没有复杂的符号推演,没有天文计算,只有一段用相对工整的拉丁文抄写的文本,附带着迪伊本人的英文边注。
陈瑜的拉丁语足够他读懂大意——
“……彼等自星辰坠落,形躯为铁,能自行走,能变换身形,如骑士易其战马。其首领与吾辈共主亚瑟立约,助其驱除北蛮,守护此岛。事成,彼等十二骑遁入地底长眠,留一杖与梅林,以为后召之信……”
迪伊在边角用英文写道:
“此节录自格拉斯顿伯里某佚名修士抄本,原稿据称写于亨利二世朝。修士自言转录自更古羊皮卷,已朽烂难辨。杖之下落,抄本未载,但‘守誓者’血脉仍在,代代相传,秘不示人。”
陈瑜的视线在“守誓者”三个词上停了两秒。
他继续翻动纸页,后面还有几段零散笔记,提到了威尔士边境某处“有铁兽沉睡”,以及迪伊本人晚年曾试图寻访那些“守誓者”后裔,但无果而终。
最后一行字迹潦草,像是暮年所写:
“世人皆谓吾与天使交谈为疯癫。然若天使果真来自星海,吾等百年前已有先例。历史非直线,乃漩涡。吾辈所见之浪,不过其表面一纹。”
陈瑜合上手稿,取下手套。
“这一卷需要完整数字化。”他对沃特森说,“加密等级按N.E.S.T.常规资料处理标准执行。”
沃特森点了点头,没有问为什么。
下午的安排是去沃森博士的办公室查阅另一批材料——十九世纪末一位业余古物收藏家捐赠的威尔士地区民间传说汇编,其中有一些条目提及“休眠的铁骑士”和“梅林之杖”的变体故事。

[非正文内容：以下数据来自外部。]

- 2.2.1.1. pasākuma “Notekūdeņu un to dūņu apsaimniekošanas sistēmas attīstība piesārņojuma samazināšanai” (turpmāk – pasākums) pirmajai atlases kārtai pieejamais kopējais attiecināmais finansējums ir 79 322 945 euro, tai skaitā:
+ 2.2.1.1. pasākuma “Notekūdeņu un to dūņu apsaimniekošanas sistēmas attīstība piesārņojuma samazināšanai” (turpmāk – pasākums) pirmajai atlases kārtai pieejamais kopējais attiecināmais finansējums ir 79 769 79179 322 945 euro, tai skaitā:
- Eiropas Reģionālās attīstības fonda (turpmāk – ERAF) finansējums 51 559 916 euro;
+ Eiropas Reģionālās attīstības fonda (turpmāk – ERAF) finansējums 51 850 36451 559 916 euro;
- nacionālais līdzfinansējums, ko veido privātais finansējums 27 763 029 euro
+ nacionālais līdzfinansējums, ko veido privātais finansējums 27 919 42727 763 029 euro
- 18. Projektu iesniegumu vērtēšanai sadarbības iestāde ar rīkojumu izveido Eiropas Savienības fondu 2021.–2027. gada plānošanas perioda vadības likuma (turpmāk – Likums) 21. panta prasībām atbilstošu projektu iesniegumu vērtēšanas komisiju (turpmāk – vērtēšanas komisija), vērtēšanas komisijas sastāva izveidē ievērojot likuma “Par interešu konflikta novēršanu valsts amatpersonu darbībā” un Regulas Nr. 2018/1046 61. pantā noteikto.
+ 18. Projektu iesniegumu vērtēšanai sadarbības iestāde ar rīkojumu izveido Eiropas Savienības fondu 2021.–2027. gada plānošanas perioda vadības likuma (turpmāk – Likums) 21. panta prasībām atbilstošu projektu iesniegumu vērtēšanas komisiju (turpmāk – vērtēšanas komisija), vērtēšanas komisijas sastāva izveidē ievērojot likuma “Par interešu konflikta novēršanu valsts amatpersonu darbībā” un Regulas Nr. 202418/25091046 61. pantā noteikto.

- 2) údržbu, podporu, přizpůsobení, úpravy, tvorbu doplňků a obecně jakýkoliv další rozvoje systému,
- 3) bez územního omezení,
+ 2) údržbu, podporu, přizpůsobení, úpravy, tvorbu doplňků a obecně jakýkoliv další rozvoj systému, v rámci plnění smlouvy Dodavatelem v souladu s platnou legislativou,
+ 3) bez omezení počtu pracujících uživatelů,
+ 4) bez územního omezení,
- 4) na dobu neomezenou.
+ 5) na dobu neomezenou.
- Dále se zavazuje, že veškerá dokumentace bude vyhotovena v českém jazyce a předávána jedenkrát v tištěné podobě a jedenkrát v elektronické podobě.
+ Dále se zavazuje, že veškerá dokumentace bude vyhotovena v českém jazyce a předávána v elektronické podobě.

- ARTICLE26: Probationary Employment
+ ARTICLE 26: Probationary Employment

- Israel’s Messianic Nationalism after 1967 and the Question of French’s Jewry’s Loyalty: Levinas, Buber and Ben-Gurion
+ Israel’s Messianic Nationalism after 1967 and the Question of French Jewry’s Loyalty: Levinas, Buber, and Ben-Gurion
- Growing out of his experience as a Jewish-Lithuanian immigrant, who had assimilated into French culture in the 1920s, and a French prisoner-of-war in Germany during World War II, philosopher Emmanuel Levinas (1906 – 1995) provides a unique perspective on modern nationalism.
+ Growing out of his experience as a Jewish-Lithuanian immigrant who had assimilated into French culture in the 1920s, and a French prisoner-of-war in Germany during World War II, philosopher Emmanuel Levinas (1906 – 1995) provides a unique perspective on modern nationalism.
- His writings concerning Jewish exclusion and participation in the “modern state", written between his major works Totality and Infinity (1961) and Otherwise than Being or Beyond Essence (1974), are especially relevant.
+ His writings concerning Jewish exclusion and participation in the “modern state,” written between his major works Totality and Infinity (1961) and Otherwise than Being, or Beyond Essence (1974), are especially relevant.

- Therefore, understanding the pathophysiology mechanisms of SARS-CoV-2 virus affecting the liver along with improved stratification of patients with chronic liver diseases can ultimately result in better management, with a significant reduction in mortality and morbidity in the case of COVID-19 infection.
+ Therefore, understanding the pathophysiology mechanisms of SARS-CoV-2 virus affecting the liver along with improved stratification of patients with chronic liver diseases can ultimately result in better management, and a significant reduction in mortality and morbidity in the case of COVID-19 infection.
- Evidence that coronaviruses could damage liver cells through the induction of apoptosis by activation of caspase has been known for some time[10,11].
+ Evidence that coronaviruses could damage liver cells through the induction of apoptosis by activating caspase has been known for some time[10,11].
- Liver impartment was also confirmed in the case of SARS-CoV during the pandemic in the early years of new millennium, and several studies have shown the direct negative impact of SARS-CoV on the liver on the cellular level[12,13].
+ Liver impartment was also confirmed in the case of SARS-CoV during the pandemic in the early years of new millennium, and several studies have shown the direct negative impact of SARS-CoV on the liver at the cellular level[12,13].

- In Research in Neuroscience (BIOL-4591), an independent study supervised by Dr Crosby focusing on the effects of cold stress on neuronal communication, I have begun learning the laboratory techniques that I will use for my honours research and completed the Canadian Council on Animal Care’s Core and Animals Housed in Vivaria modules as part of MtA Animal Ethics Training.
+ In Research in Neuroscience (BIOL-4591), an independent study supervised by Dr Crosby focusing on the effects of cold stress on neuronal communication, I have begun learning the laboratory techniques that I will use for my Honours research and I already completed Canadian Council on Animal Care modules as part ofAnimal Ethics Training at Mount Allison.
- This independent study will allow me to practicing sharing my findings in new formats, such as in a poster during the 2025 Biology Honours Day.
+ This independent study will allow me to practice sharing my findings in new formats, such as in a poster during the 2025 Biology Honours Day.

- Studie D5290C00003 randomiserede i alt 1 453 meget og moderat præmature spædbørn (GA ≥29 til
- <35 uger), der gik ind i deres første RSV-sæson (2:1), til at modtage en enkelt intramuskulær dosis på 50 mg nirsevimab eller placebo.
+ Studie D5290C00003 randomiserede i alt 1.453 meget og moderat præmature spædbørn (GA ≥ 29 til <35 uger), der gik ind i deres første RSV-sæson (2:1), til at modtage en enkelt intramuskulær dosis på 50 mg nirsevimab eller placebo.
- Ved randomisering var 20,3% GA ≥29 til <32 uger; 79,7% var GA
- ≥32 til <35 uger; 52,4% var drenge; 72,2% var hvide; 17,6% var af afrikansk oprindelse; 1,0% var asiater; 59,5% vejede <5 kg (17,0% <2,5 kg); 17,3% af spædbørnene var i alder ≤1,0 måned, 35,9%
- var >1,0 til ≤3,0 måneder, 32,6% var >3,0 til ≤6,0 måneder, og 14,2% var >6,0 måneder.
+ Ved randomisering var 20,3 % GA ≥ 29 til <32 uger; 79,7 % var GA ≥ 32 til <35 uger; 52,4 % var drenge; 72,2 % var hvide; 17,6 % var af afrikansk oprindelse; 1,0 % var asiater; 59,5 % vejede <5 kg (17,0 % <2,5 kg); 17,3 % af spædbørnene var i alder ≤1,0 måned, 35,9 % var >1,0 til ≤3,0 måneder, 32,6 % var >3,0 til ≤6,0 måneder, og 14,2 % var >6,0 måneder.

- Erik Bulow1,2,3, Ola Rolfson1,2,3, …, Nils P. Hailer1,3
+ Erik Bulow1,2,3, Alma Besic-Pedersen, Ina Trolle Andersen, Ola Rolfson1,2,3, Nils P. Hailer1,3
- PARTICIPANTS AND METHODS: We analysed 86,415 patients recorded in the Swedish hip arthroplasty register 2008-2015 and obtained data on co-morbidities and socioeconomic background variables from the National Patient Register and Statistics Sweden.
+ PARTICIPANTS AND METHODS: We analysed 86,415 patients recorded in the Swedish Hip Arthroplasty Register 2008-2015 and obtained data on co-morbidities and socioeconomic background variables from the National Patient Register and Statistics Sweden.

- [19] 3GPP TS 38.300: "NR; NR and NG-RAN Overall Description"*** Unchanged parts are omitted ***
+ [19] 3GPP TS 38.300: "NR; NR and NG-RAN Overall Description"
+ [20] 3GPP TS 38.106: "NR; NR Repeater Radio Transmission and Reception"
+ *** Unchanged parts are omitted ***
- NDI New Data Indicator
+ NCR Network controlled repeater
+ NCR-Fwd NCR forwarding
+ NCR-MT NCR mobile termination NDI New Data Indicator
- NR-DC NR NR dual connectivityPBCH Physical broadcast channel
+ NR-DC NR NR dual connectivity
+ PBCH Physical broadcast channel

内容比迪伊的手稿更模糊,更像神话,但地点描述与迪伊笔记中提及的区域有重合。
陈瑜一直工作到阅览室闭馆。柯林斯在门外等候,没有催促,也没有问他发现了什么。
回酒店的路上,陈瑜说:“明天下午去见赖特教授,车程多久?”
“牛津,大约一个半小时。”柯林斯回答,然后补充道,“教授今年八十九岁,记忆力衰退比较明显。他女儿说,七十年代的事情他有时候能想起来,有时候不能。不一定能有收获。”
“知道。”陈瑜说。
雨又下起来了。伦敦十一月的夜晚湿冷,路灯在湿漉漉的柏油路上投下模糊的倒影。
陈瑜靠在后座,脑子里是迪伊那潦草的字迹——“代代相传,秘不示人”。
这个组织存在了一千六百年。
他们沉默、隐蔽、不为人知,甚至在第七区的档案里都只留下一条语焉不详的批注。
但他们的传承没有中断过。
柯林斯仍然没有对他提过那个“第三项”的任何实质信息。
但陈瑜不急。他手里现在有了可以交换的东西——不是完整的秘密,而是一句迪伊写在四百年前的证词。
这句话不足以掀开帷幕,但足以让帷幕后面的人知道,门外这个人不是误打误撞的寻宝客。
他需要的是对方愿意把帷幕掀开一条缝。